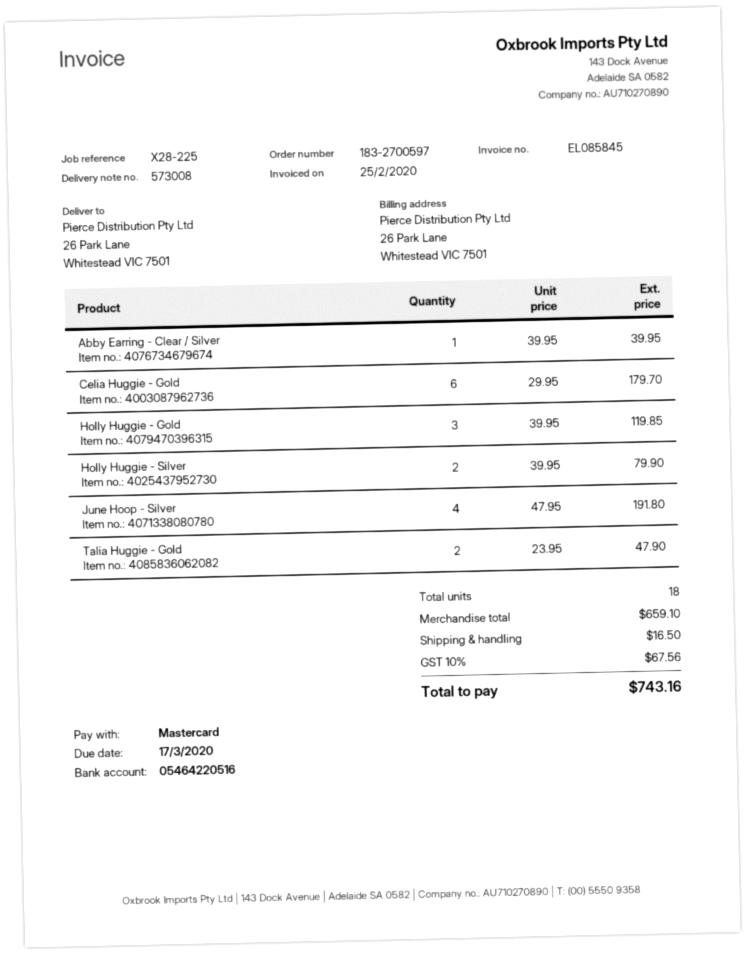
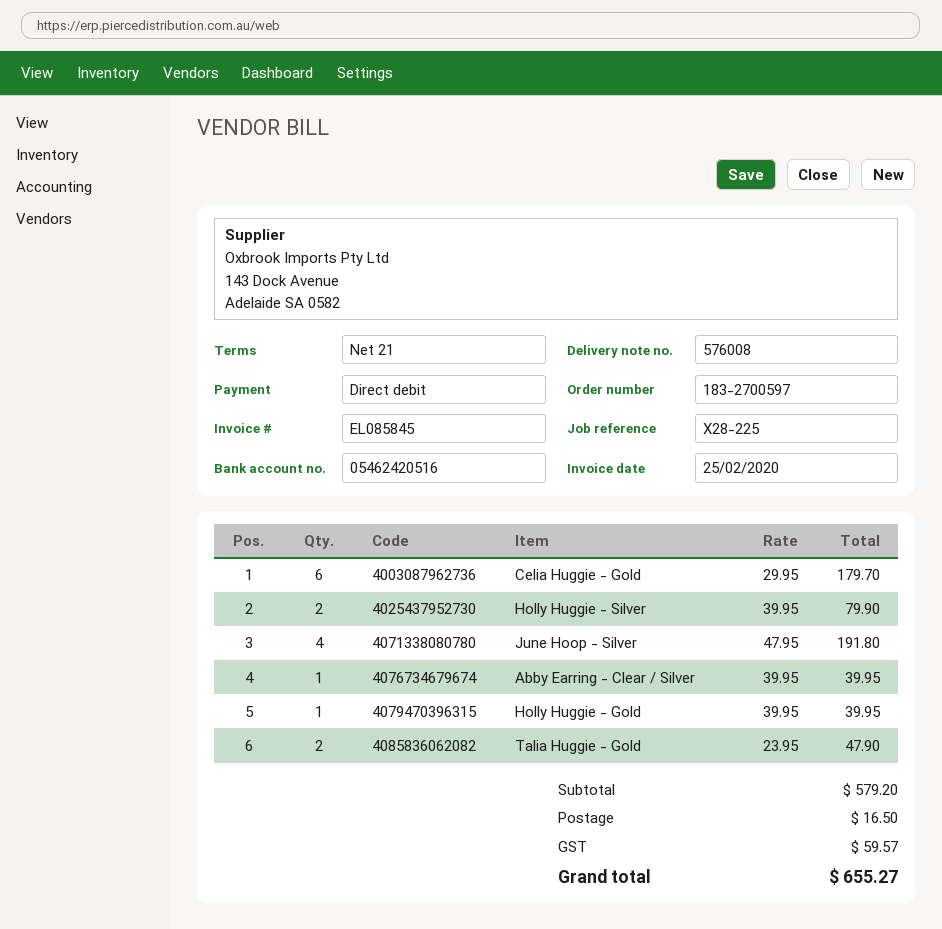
delivery note number: 573008 -> 576008
payment method: Mastercard -> direct debit
bank account: 05464220516 -> 05462420516
Holly Huggie - Gold: 3 x 39.95 = 119.85 -> 1 x 39.95 = 39.95
subtotal: 659.10 -> 579.20
tax: 67.56 -> 59.57
total: 743.16 -> 655.27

• _What to work on_
A faithful copy of the lines from the line containing "subtotal: 659.10 -> 579.20" to the end of the data should be set down, both ends included, and nothing more.

• _Reply_
subtotal: 659.10 -> 579.20
tax: 67.56 -> 59.57
total: 743.16 -> 655.27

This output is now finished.